- **Records to process**:
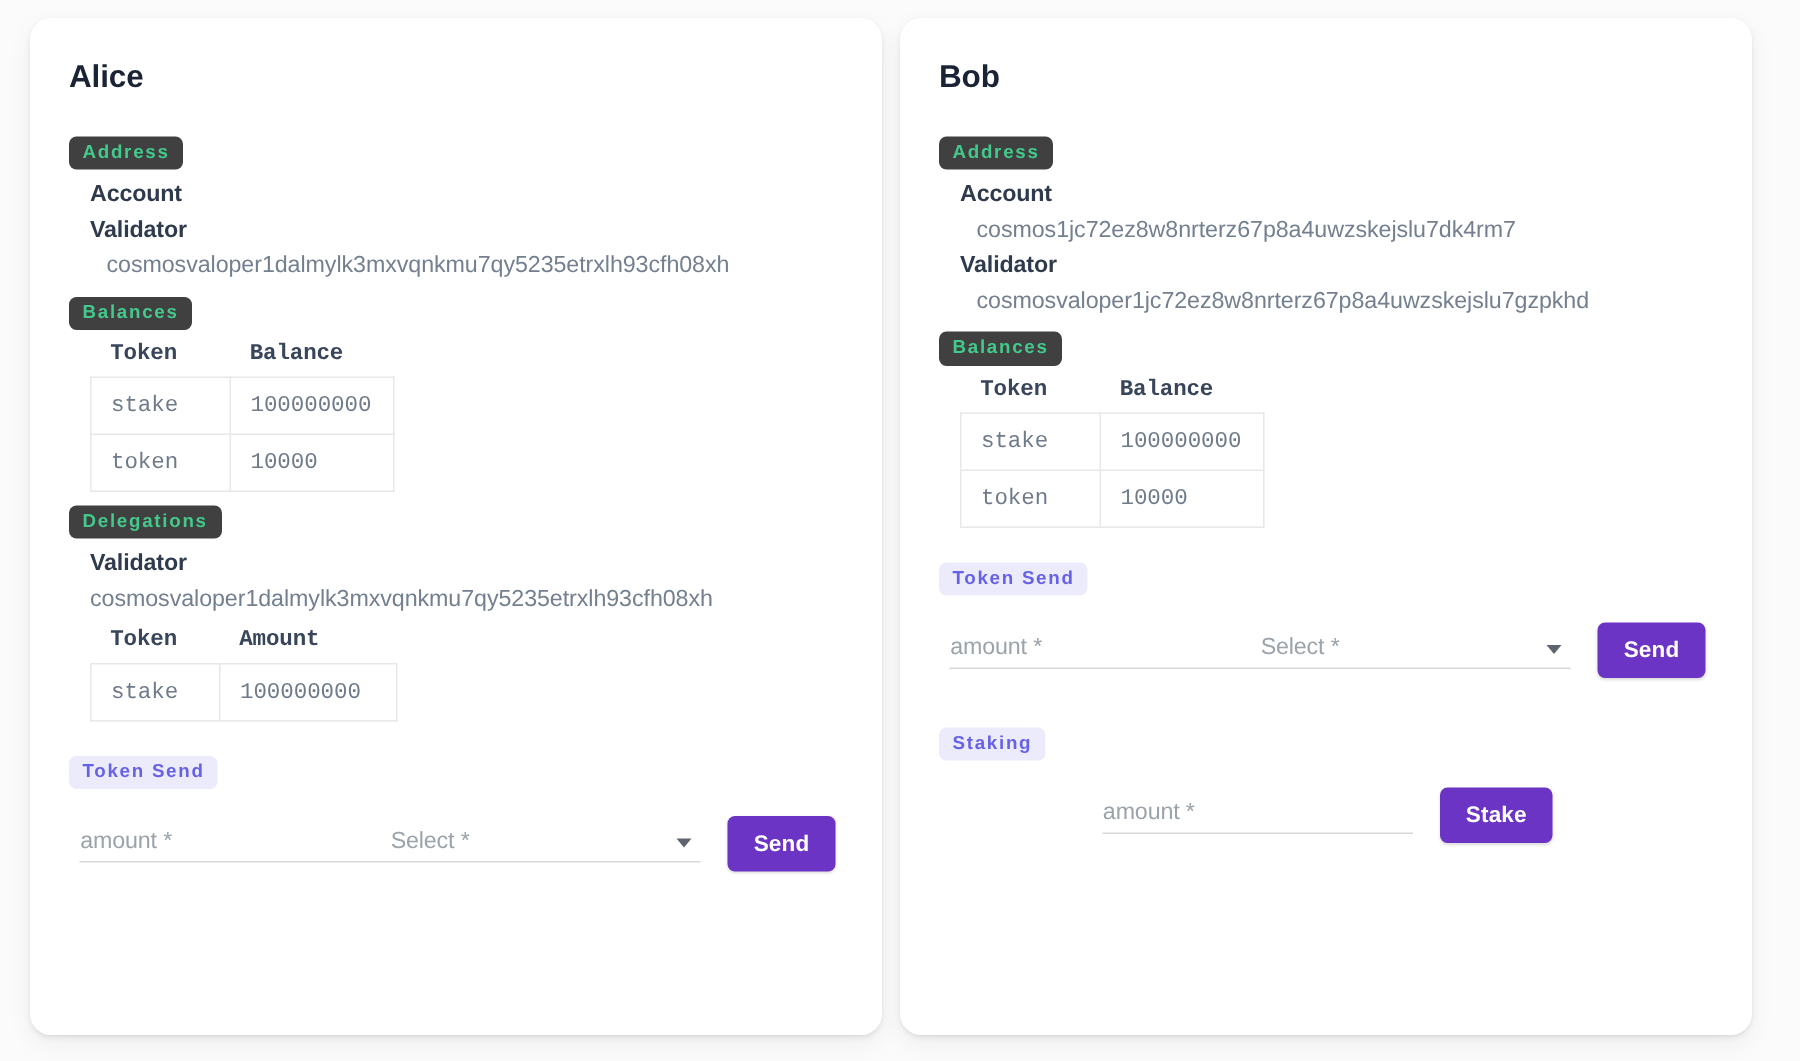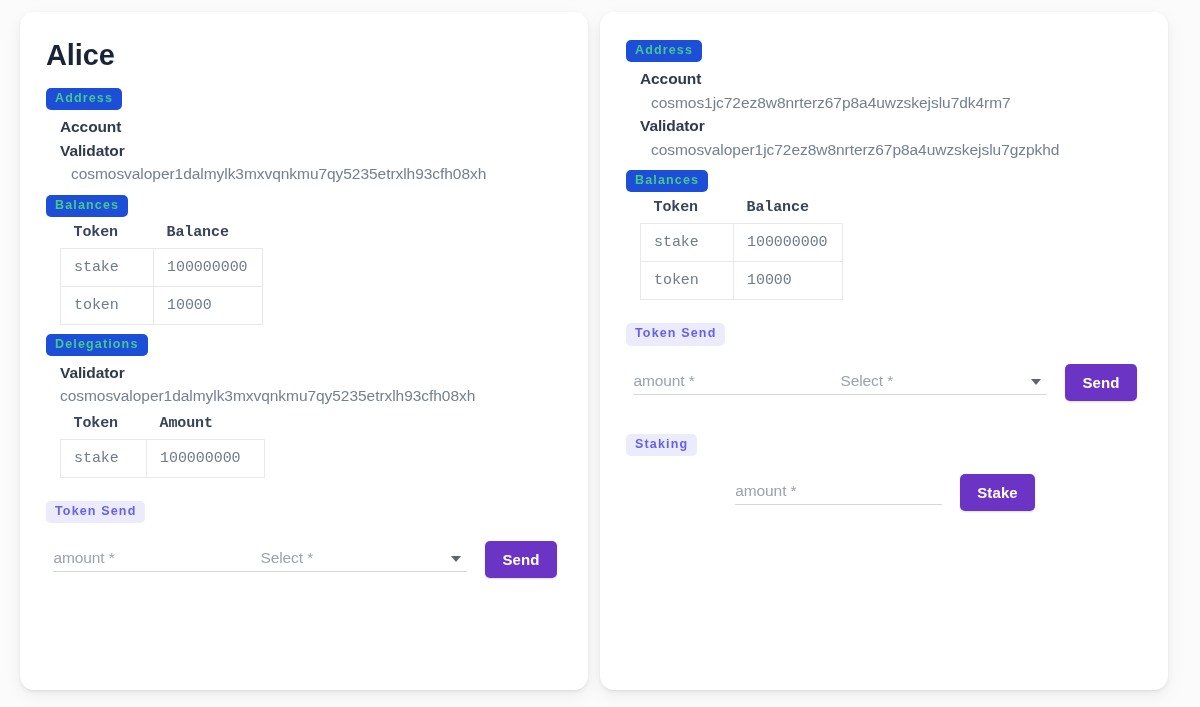--- a/index.html
+++ b/index.html
@@ -33,40 +33,40 @@
                 0 6px 18px rgba(0,0,0,0.055),
                 0 1px 2px rgba(0,0,0,0.04);
     width: 568px;
     height: 678px;
     padding: 28px 26px 24px 26px;
     position: relative;
     flex: 0 0 auto;
   }
 
   .card-title {
-    font-size: 29px;
+    font-size: 21px;
     font-weight: 700;
     color: #1b2436;
     letter-spacing: -0.1px;
     line-height: 1.1;
-    margin-bottom: 16px;
+    margin-bottom: 28px;
   }
 
   
   .badge {
     display: inline-block;
     font-size: 12.5px;
     font-weight: 700;
     letter-spacing: 1.15px;
     padding: 4px 9px 5px 9px;
     border-radius: 5px;
     line-height: 1.05;
   }
   .badge-green {
-    background: #1d4ed8;
+    background: #404040;
     color: #43c98b;
   }
   .badge-violet {
     background: #ebebfb;
     color: #6761e8;
   }
 
   .section { margin-bottom: 9px; }
 
   
@@ -272,20 +272,21 @@
           <span class="caret"></span>
         </div>
         <button class="btn">Send</button>
       </div>
     </div>
 
   </div>
 
   <div class="card">
 
+    <div class="card-title">Bob</div>
 
     <div class="section">
       <span class="badge badge-green">Address</span>
       <div class="addr-group">
         <div class="addr-label">Account</div>
         <div class="addr-value">cosmos1jc72ez8w8nrterz67p8a4uwzskejslu7dk4rm7</div>
         <div class="addr-label">Validator</div>
         <div class="addr-value">cosmosvaloper1jc72ez8w8nrterz67p8a4uwzskejslu7gzpkhd</div>
       </div>
     </div>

- **What is needed**: Look through the entries above and say how many lines contain "class", giving nothing but the number.

- **Solution to this problem**: 11